Mobile app connects college students, peer tutors on demand 24-7

Ethan Keiser, 24, is founder of StudyTree, a mobile app that connects college students for on-demand peer tutoring. The student-to-student solution creates a marketplace enabling students to either make money as a tutor or save money as a student. The University Platform allows universities to manage their own tutors on a budget and provide students with flexible tutoring options. Keiser, a 2015 Drexel University graduate, founded StudyTree in January.

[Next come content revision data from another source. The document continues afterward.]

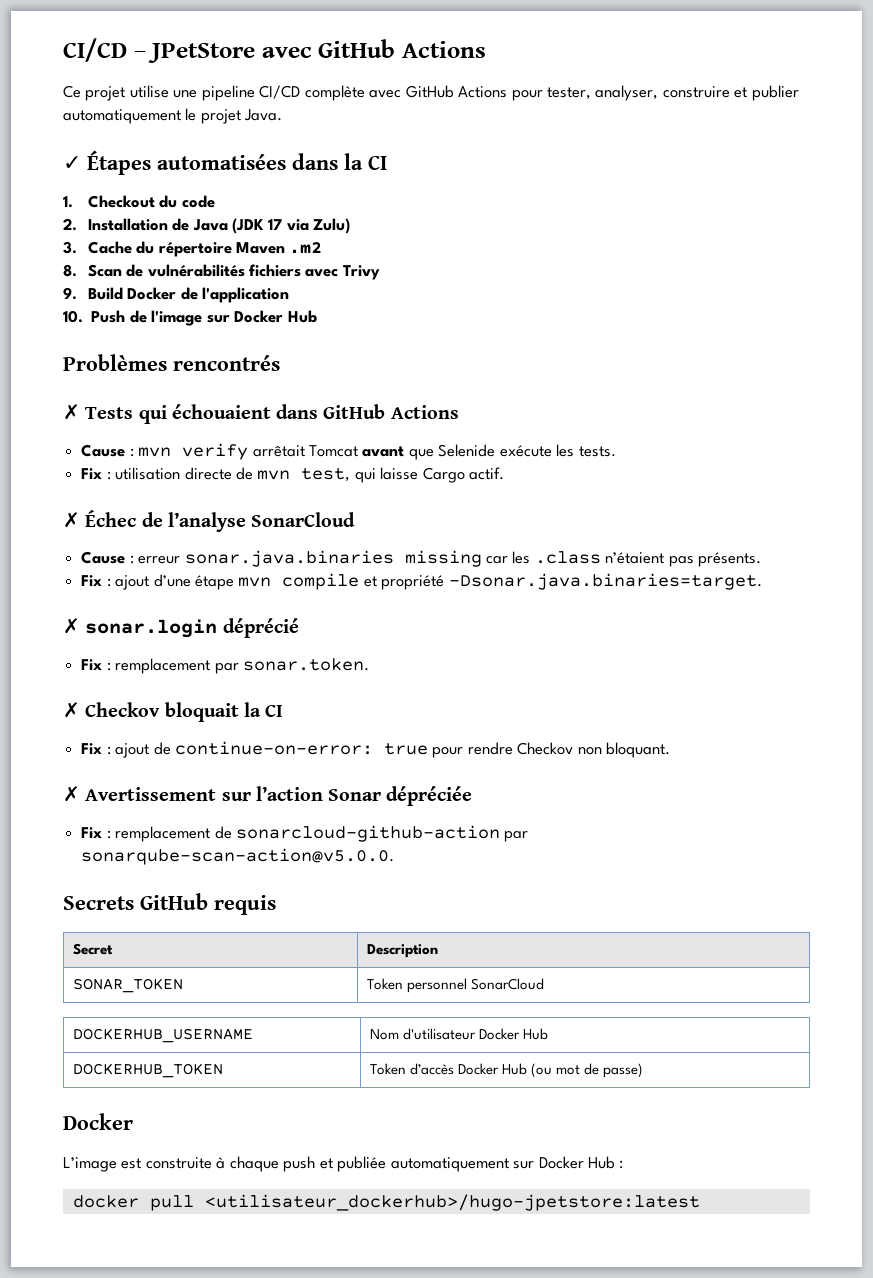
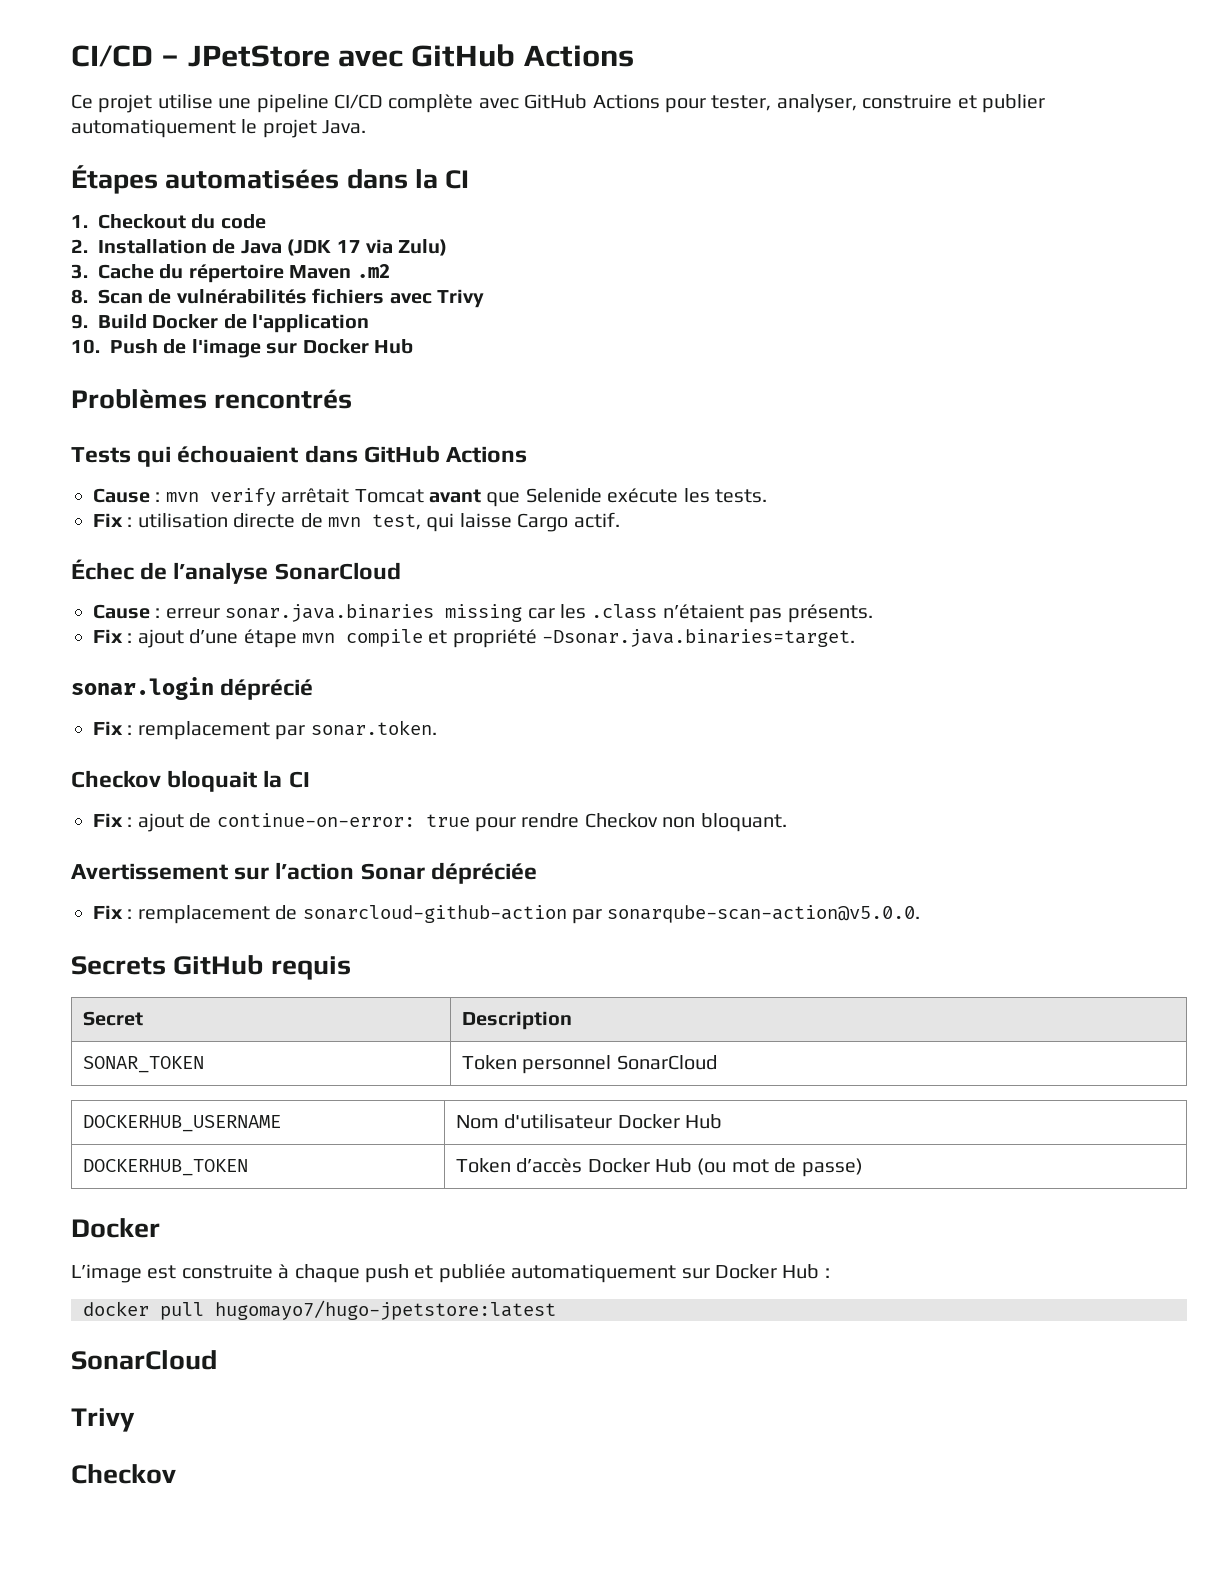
- ✓ Étapes automatisées dans la CI
+ Étapes automatisées dans la CI
- ✗ Tests qui échouaient dans GitHub Actions
+ Tests qui échouaient dans GitHub Actions
- ✗ Échec de l’analyse SonarCloud
+ Échec de l’analyse SonarCloud
- ✗ sonar.login déprécié
+ sonar.login déprécié
- ✗ Checkov bloquait la CI
+ Checkov bloquait la CI
- ✗ Avertissement sur l’action Sonar dépréciée
+ Avertissement sur l’action Sonar dépréciée
- docker pull <utilisateur_dockerhub>/hugo-jpetstore:latest
+ docker pull hugomayo7/hugo-jpetstore:latest
+ SonarCloud
+ Trivy
+ Checkov

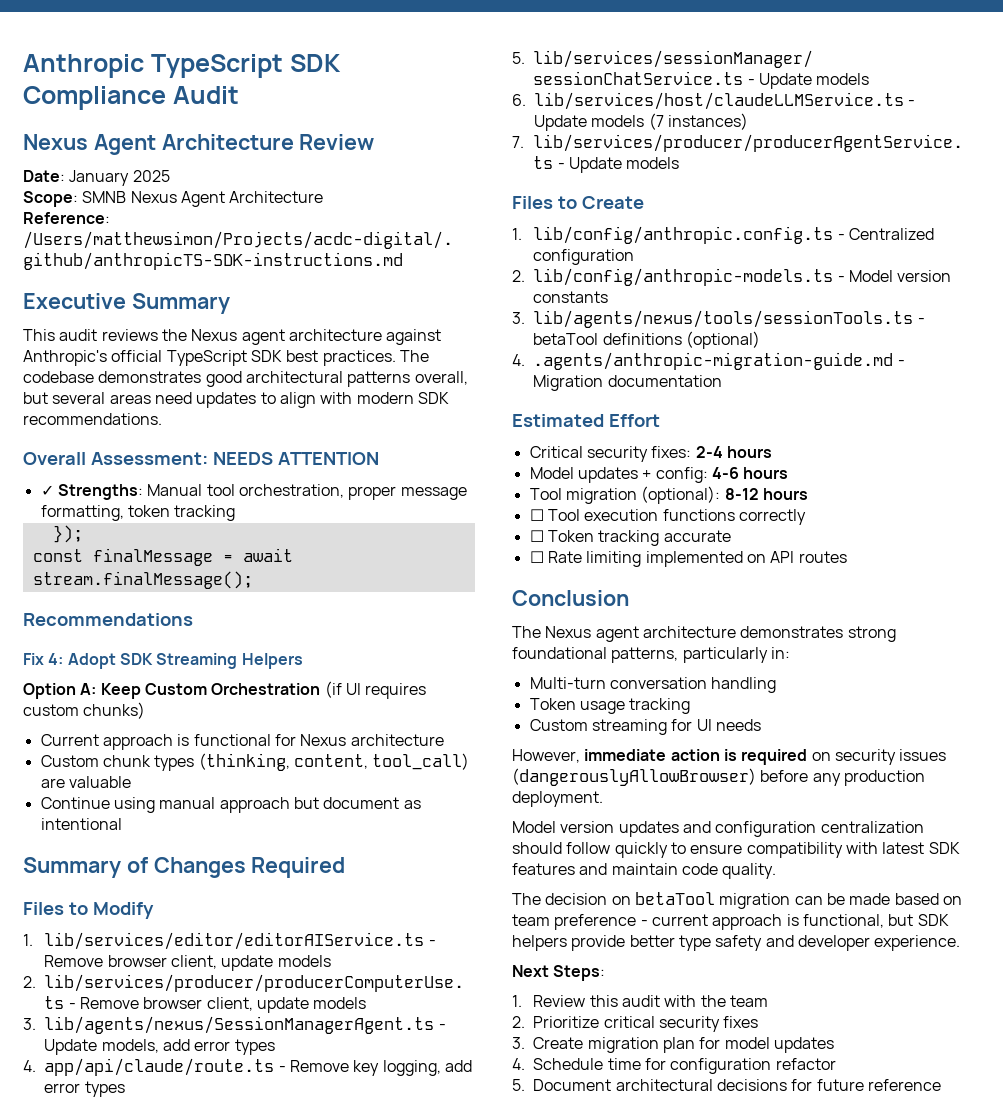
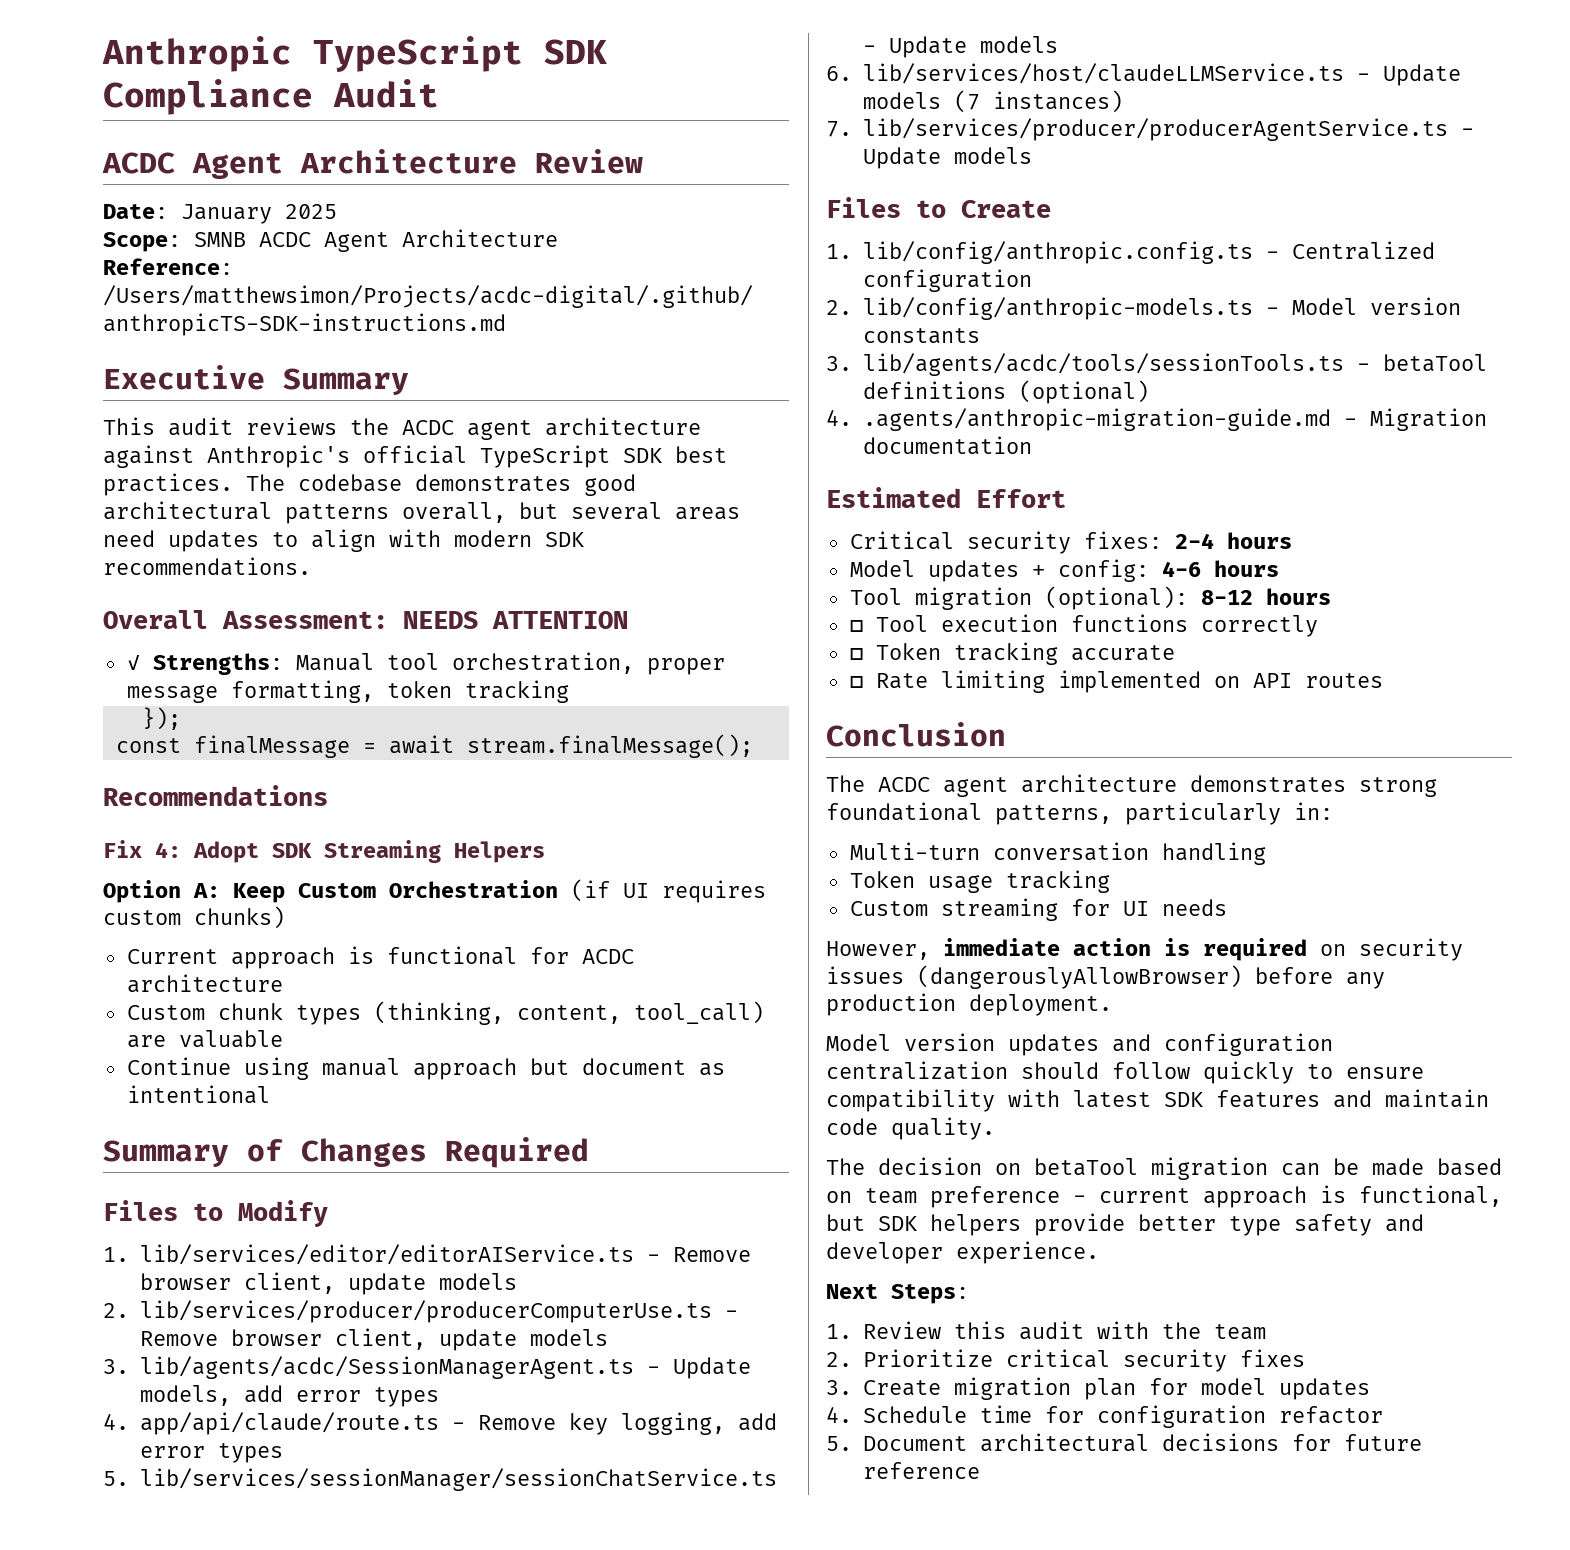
- Nexus Agent Architecture Review
+ ACDC Agent Architecture Review
- Scope: SMNB Nexus Agent Architecture
+ Scope: SMNB ACDC Agent Architecture
- This audit reviews the Nexus agent architecture against Anthropic's official TypeScript SDK best practices.
+ This audit reviews the ACDC agent architecture against Anthropic's official TypeScript SDK best practices.
- Current approach is functional for Nexus architecture
+ Current approach is functional for ACDC architecture
- 3. lib/agents/nexus/SessionManagerAgent.ts - Update models, add error types
+ 3. lib/agents/acdc/SessionManagerAgent.ts - Update models, add error types
- 3. lib/agents/nexus/tools/sessionTools.ts - betaTool definitions (optional)
+ 3. lib/agents/acdc/tools/sessionTools.ts - betaTool definitions (optional)
- The Nexus agent architecture demonstrates strong foundational patterns, particularly in:
+ The ACDC agent architecture demonstrates strong foundational patterns, particularly in:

Q: How did you come up with the idea?

A: I was an athlete, and when you play a sport you have to dedicate time to classwork. I majored in computer science and needed help when it wasn't available, which was between 6 p.m. and 10 p.m. So I came up with StudyTree.

Q: The startup money?

A: We've won several student-pitch competitions, which netted us $9,000. We also got office space from Drexel.

Q: The biz model?

A: The app, available on iPhone and Android, is free, and we sell software-as-a-service to universities. They on-board the tutors to the app, then they get all the analytic data that show how they're doing. We license the software on a semester basis. Universities pay a sliding scale based on the number of users we support.

Q: The value prop?

A: There's plenty of tutoring where you can pay money for help, plenty of peer-to-peer apps, but we haven't found one that connects directly with university-provided tutors for on-demand tutoring and the university gets all the analytics. We enable universities to put fewer people in tutoring centers and put them on our app and thus the university only has to pay when actually occurs.

Q: Your customers?

A: Right now it's the LeBow School of Business at Drexel. We hope to expand through the Drexel platform. We have 1,000 users on the app now, and we've also launched at Penn and at Towson University in Maryland.

Q: Biggest challenge?

A: Initially, we had lots of students requesting tutors but didn't have enough tutors on the in the specific fields of study that were needed to meet the demand. We went to Drexel and asked if they could provide tutors so students benefited.

Q: How big a biz?

A: In addition to myself, we have a technical team of three developers and I am currently focused on business development. They all have a small amount of equity and get a small stipend, as well. On the revenue side, we haven't charged the university yet because we're in the pilot phase.

Q: What's next?

A: A year from now we'd like to expand to three or four new universities, and we also think community colleges are a potential market.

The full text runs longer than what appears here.